__Try it__
Out of the listing below, copy every line that carries the string "radius".

__Record set__

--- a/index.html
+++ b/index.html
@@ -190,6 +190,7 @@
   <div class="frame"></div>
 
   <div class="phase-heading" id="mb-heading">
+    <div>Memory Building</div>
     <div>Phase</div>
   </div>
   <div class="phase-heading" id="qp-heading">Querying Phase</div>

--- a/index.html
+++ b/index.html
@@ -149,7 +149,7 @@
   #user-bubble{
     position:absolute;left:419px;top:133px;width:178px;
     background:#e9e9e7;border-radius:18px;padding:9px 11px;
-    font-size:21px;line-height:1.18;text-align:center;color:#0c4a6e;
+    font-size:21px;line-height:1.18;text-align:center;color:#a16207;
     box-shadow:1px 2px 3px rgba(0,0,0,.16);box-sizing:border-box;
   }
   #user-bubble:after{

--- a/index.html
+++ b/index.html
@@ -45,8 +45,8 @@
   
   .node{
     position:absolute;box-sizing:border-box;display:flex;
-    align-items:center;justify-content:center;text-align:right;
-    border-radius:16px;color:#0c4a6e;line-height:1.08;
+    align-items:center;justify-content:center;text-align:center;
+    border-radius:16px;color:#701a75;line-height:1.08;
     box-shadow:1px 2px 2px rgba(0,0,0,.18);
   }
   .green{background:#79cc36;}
--
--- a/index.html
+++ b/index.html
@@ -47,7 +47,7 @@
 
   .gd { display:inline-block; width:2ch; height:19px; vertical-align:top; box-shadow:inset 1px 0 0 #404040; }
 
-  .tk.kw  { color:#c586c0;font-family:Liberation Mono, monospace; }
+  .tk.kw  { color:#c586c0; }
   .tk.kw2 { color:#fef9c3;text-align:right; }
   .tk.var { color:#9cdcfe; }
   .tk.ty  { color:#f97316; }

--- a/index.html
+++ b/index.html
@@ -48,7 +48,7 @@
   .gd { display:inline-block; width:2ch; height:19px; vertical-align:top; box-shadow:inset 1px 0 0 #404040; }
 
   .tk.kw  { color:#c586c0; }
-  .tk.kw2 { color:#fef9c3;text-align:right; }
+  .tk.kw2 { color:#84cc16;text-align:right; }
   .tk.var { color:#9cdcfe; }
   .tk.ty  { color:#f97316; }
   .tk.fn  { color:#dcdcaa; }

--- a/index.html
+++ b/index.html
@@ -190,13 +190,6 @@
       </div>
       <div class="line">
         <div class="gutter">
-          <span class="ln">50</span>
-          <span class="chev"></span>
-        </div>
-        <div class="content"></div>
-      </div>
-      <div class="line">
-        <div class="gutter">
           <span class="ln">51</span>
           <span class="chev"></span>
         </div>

__Answer below__
     background:#e9e9e7;border-radius:18px;padding:9px 11px;
-    border-radius:16px;color:#0c4a6e;line-height:1.08;
+    border-radius:16px;color:#701a75;line-height:1.08;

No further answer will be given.